The world is full of lies. With the Internet, the pervasiveness of lies will only get worse. There are the "alternative facts" as told by Trump's consultant, Kellyanne Conway to deflect any sense of wrongdoing. When language is restructured as doublespeak or words that confuse and conflate the original meaning, there is more falsehood than truth. Confabulation is another lying technique stitched together through vague recollections, partial fabrication, and ego-boosting words. Trump popularized the word "Fake News" which adds to the library of manipulative words. It serves two purposes. First, it allows his followers to spread the conspiracy theory excuse. Second, it attacks the media he does not like. It is targeted at journalists in particular. Gaslighting is a technique used to "control the perception of reality." We see a lot of examples in literature, movies, and dog whistles. Danesi says that when leaders use words like "family" and "values" in election speeches, these become dog whistles to rally votes to one's platform. Showing us how words could be used as weaponry, the author highlights the need to guard ourselves against deception, denial, and deflection. We are all tempted to do that especially when maneuvering from defensive to offensive. He calls Trump a "master" when it comes to such "military verbiage."

My Thoughts
I see Trump's name mentioned throughout the book as the modern Machiavellian. In some way, the author acknowledges Trump as the Master Yoda of the art of the lie. When cornered, he deceives, denies, deflects, or destroys his opponents. He links the state of mental health with the environment of lies that we have grown accustomed to. This is a big link. By asserting that "words matter," Danesi hopes to shine light on truth and to expose lies as falsehood. Lying is to be taken seriously, for truth matters absolutely.

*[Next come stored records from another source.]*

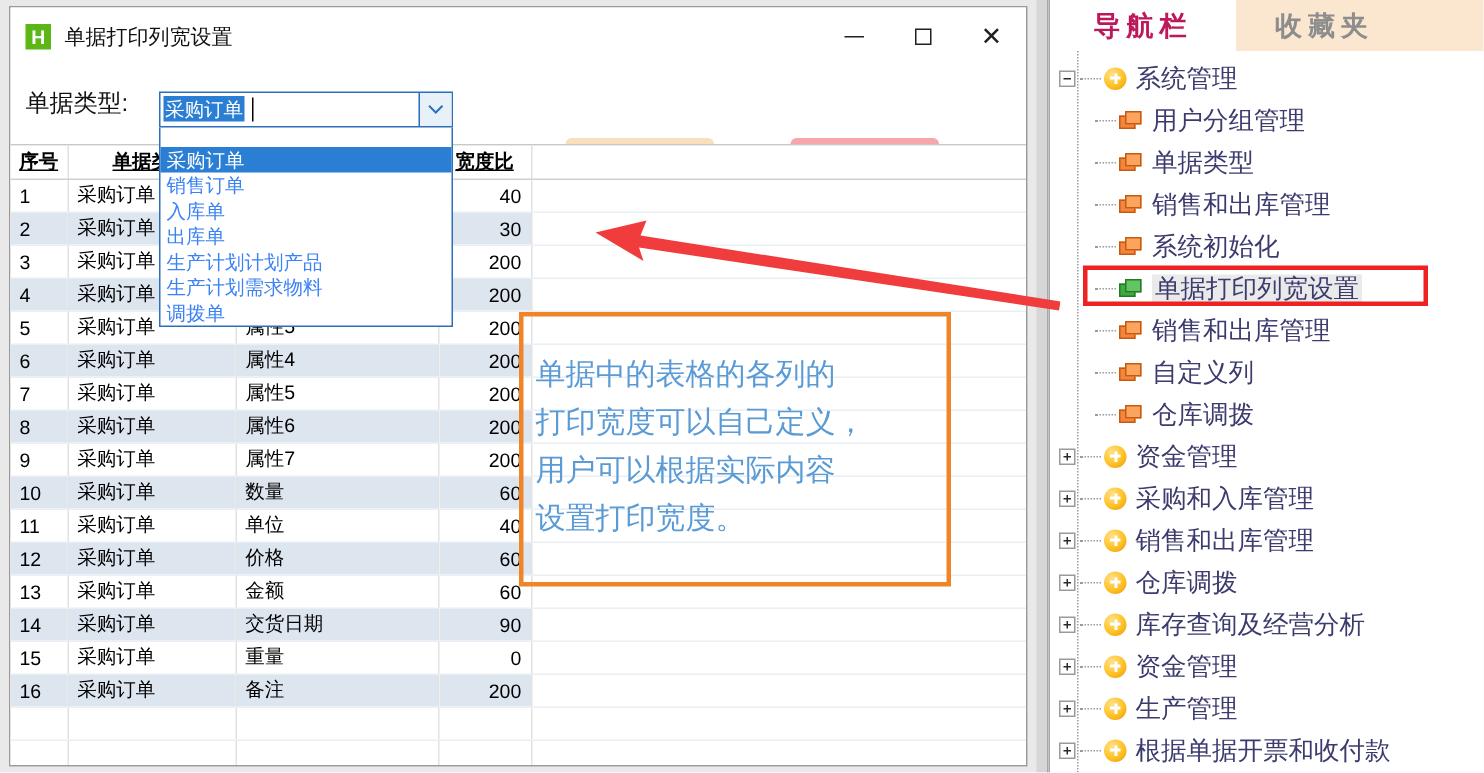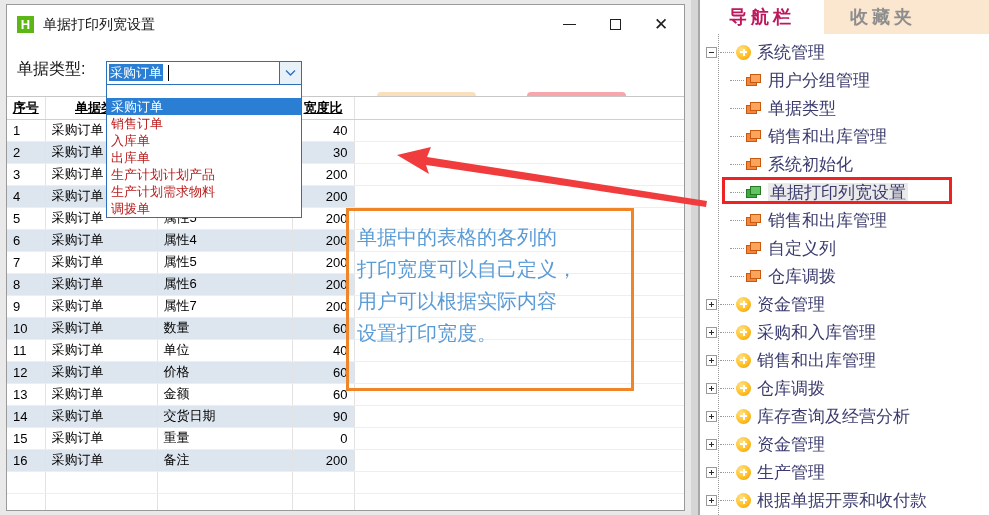--- a/index.html
+++ b/index.html
@@ -128,7 +128,7 @@
     line-height: 17px;
     padding-left: 4px;
     font-size: 13px;
-    color: #b91c1c;
+    color: #3b82f6;
     white-space: nowrap;
   }
   .combo-opt.sel { background: #2a7fd4; color: #ffffff; }

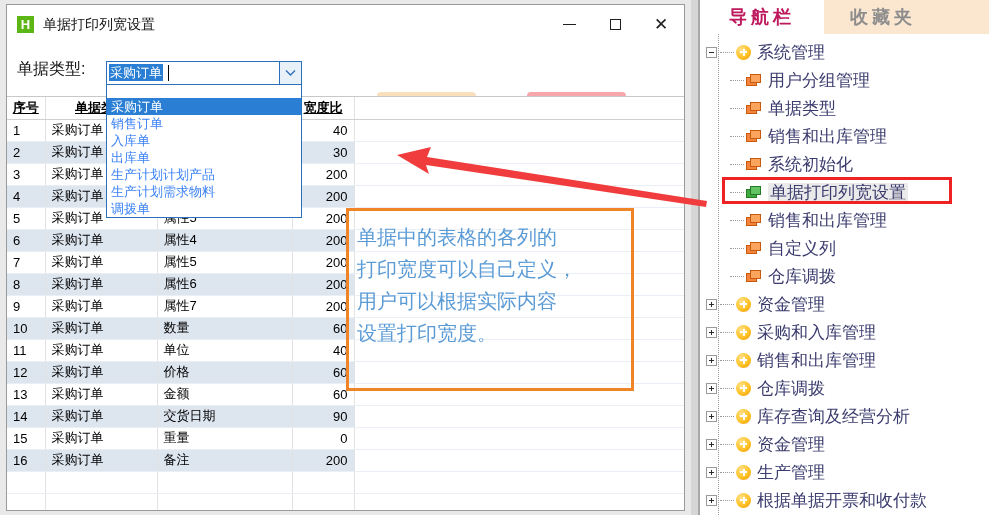--- a/index.html
+++ b/index.html
@@ -214,6 +214,7 @@
     color: #5b9bd5;
     font-family: Liberation Sans, sans-serif;
     white-space: pre-line;
+    margin-top: 13px;
   }
 
   

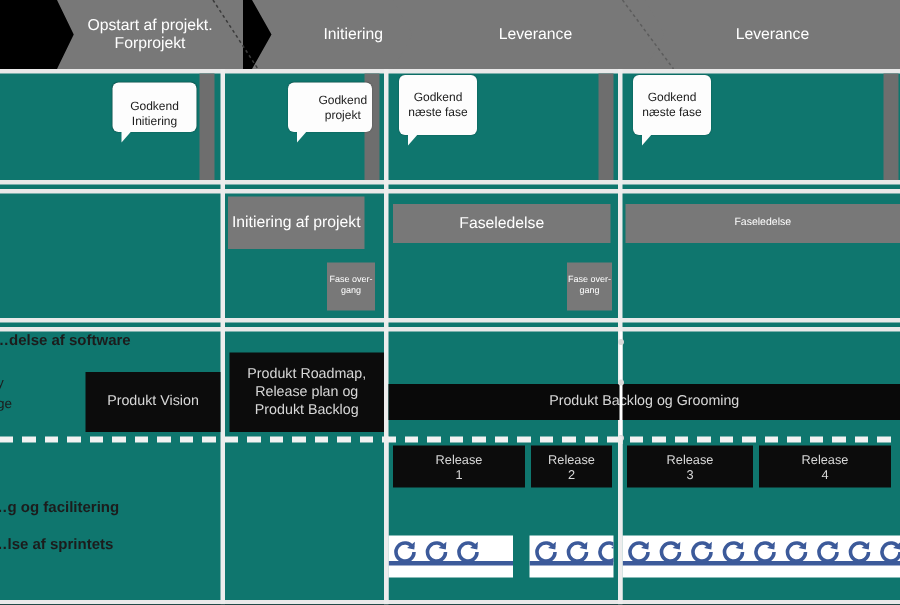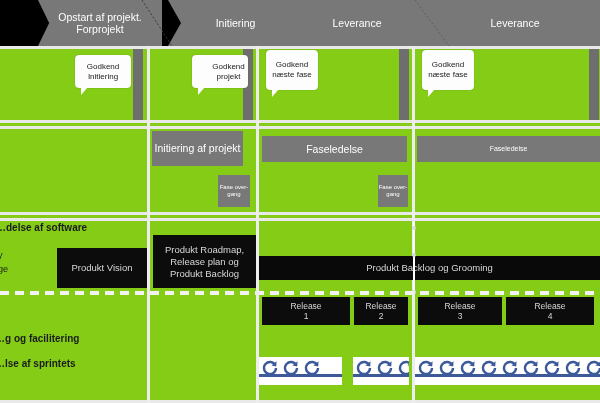--- a/index.html
+++ b/index.html
@@ -4,7 +4,7 @@
 <style>
   html,body{margin:0;padding:0;background:#000;}
   body{width:600px;height:403px;font-family:"Liberation Sans",sans-serif;}
-  #stage{position:relative;width:600px;height:403px;background:#84cc16;overflow:hidden;}
+  #stage{position:relative;width:600px;height:403px;background:#0f766e;overflow:hidden;}
 
   
   .abs{position:absolute;box-sizing:border-box;}

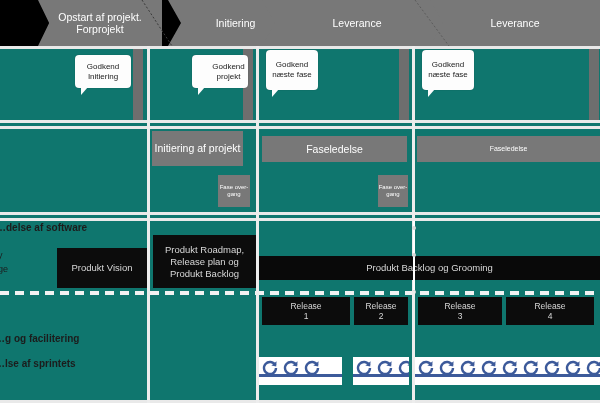--- a/index.html
+++ b/index.html
@@ -109,7 +109,7 @@
   <div class="abs gbar" style="left:399px;top:49px;width:10px;height:71px;"></div>
   <div class="abs gbar" style="left:589px;top:49px;width:10px;height:71px;"></div>
 
-  <div class="abs callout" style="left:75px;top:55px;width:56px;height:33px;">
+  <div class="abs callout" style="left:75px;top:55px;width:56px;height:33px;align-items:flex-end;">
     <span>Godkend Initiering</span>
     <i class="tip"></i>
   </div>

This has huge implications because the way to deal with mental health is not just prescription of medication but a healthy environment of truth. Danesi even supplies the positive empirical data which shows how much improvement in brain health when the lies go down. Being manipulated humiliates us which in turn could make us bitter and vengeful. When we are better equipped to deal with lies, scams, and falsehood, we will form a better hedge of protection to maintain good health.

This is a book that deserves a wider read. If you are a Trump supporter, you might tune out completely from what the author has to say. You might even claim that the author has a personal vendetta against all things Trump. Before jumping to that conclusion, note that the author is writing as an expert in the field of linguistic, human behaviour, and semiotics. He uses science and connects research with verifiable data. Even if one does not believe everything Danesi writes in the book, at least consider the possibility that not everything Trump says is true, both letter-wise and meaning-wise. Words can be twisted and changed to achieve one's end. As Lord Acton's saying goes, "Power corrupts and absolute power corrupts absolutely," it is not just Trump but anyone in power who has the greatest tendency to abuse words for one's ends.

I think the biggest value in this book is to be able to recognize the signs of the lie. Whether it is big talk that boosts up one's need to be inspired, or small talk that meets one's need for companionship, sometimes we can deceive ourselves into believing what we want to believe. Things are often not what they seem to be. The overall mood in this book is dark. Like a mirror to reflect the real world we live in, we can ignore the message in this book at our peril. 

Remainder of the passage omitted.